Jeudi 24 mai, les forces démocratiques syriennes ont annoncé la capture de Adrien Guihal. Plus connu sous le nom d’Abou Oussama al-faransi, il est l’un des hauts cadres de l’organisation Etat islamique. Alors que les renseignements français le croyaient mort, la coalition soutenue par les Etats-Unis et la France l’a retrouvé avec sa femme et ses six enfants à Raqqa. Ce dernier était chargé de la propagande djihadiste sur le territoire français. Il est accusé d’avoir revendiqué les attentats de Nice et Magnanville en 2016.

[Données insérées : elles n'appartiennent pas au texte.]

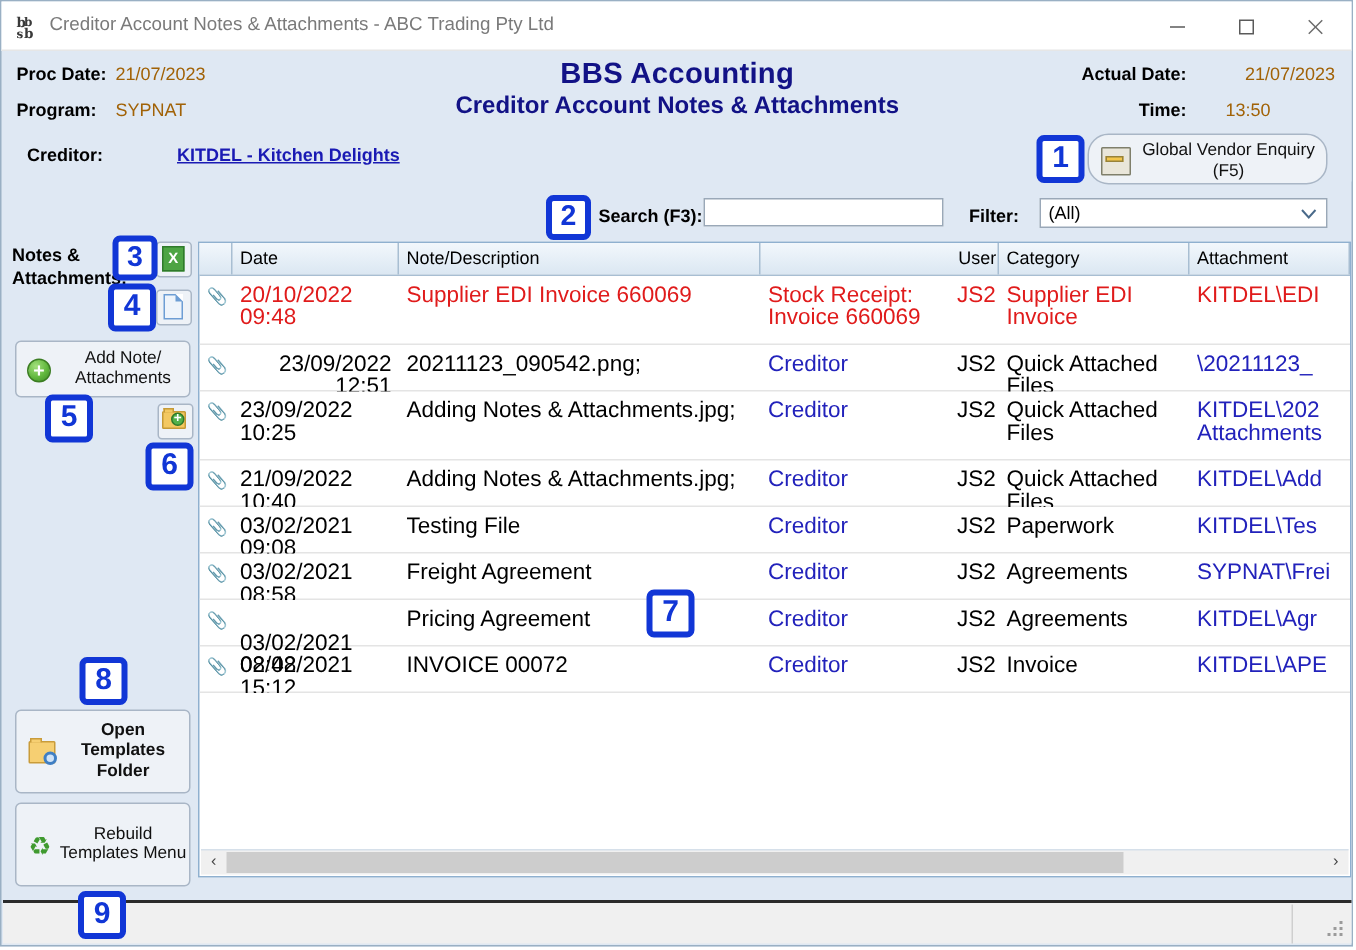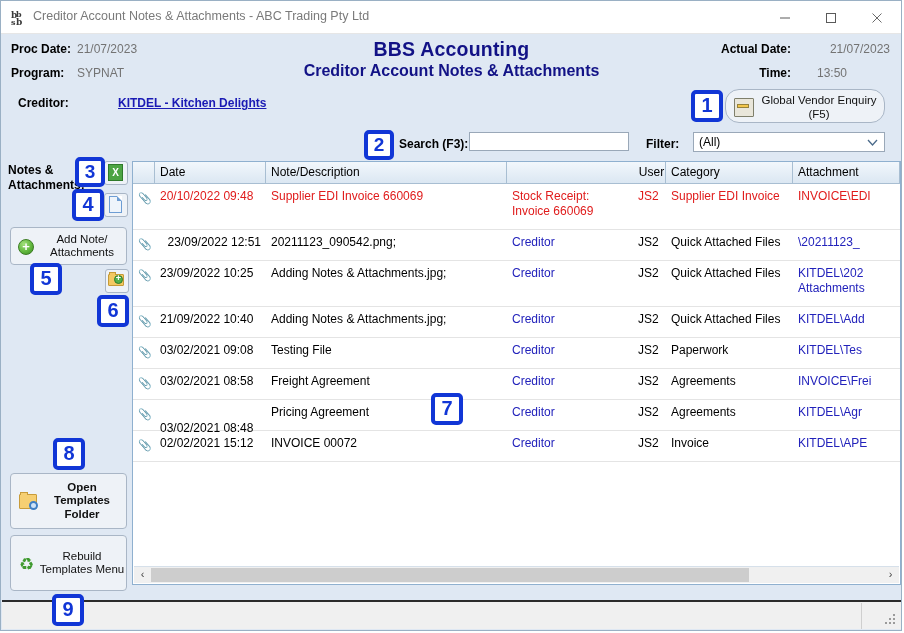"21/07/2023" .val { color: #737373 -> #a16207 }
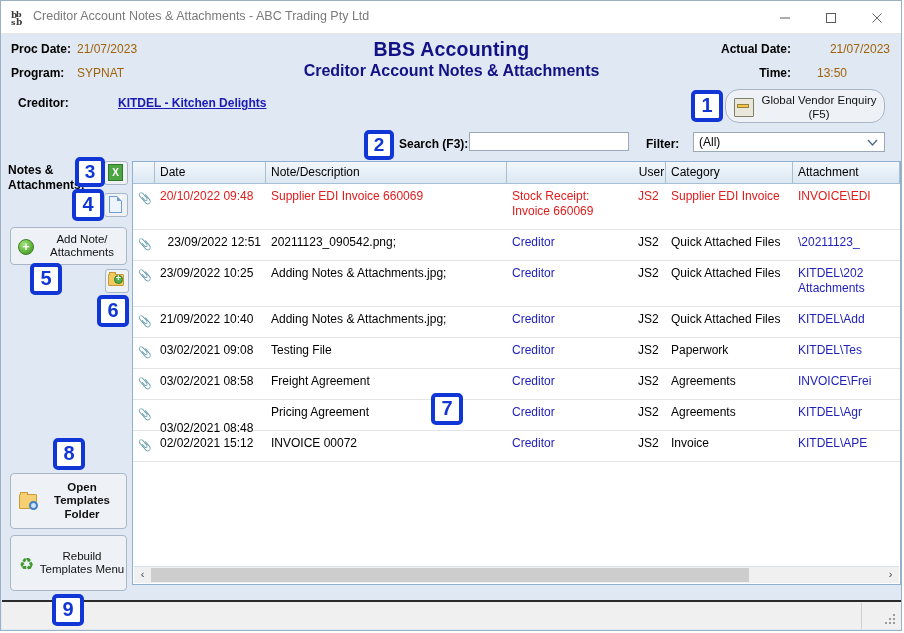"20/10/2022 09:48" .cell { font-size: 12px -> 15px }
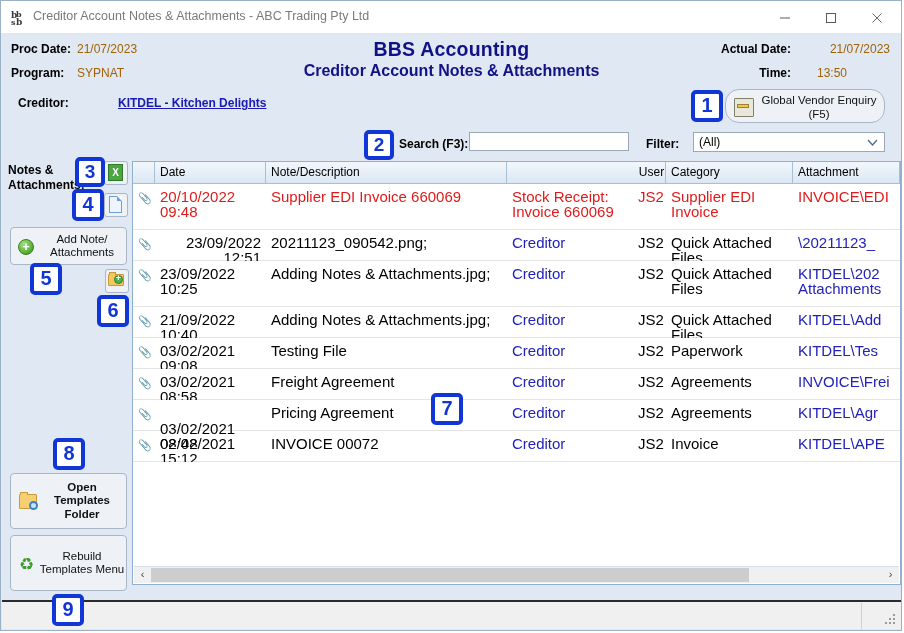"INVOICE\EDI" div.cell { text: INVOICE -> KITDEL }
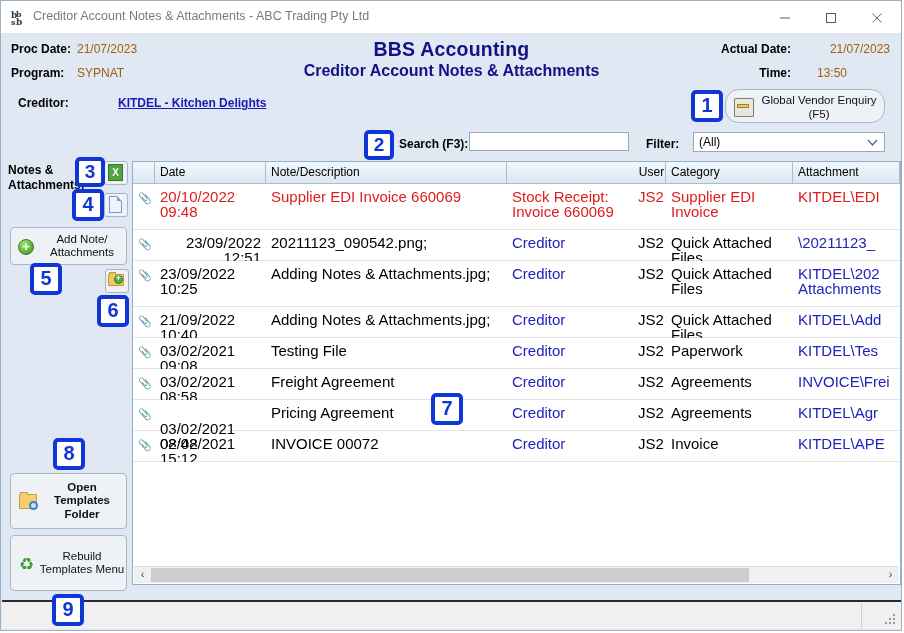"INVOICE\Frei" div.cell { text: INVOICE -> SYPNAT }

EDUCATION : les premiers résultats de Parcoursup

Cette année, les futurs bacheliers sont divisés en deux catégories : ceux qui ont eu au moins une réponse positive à leurs vœux post-bac (65%) et ceux qui n’ont aucune réponse positive et qui sont sur liste d’attente (35%). Toutefois, pour tous les élèves qui n’essuient que des « non », une solution s’offre à eux : saisir une commission du rectorat pour trouver une place « au plus près de leurs souhaits ».

JUSTICE : Weinstein inculpé pour viol et agression sexuelle

L’affaire qui a bouleversé le monde et libéré la parole des femmes passe devant la justice. Le célèbre producteur déchu Harvey Weinstein s’est livré aux autorités vendredi 25 mai. Arrêté et menotté, il est passé devant un juge, qui l’a inculpé pour viol et agression sexuelle sur deux femmes pour des faits datant de 2004 à 2013. L’ancien magnat d’Hollywood est libéré quelques heures plus tard sous caution d’un million de dollars, un bracelet électronique et sans son passeport pour éviter une éventuelle fuite. Ce sont les premières inculpations depuis la révélation du scandale. Benjamin Brafman, avocat du producteur, a d’ores et déjà affirmé que son client allait plaider non coupable.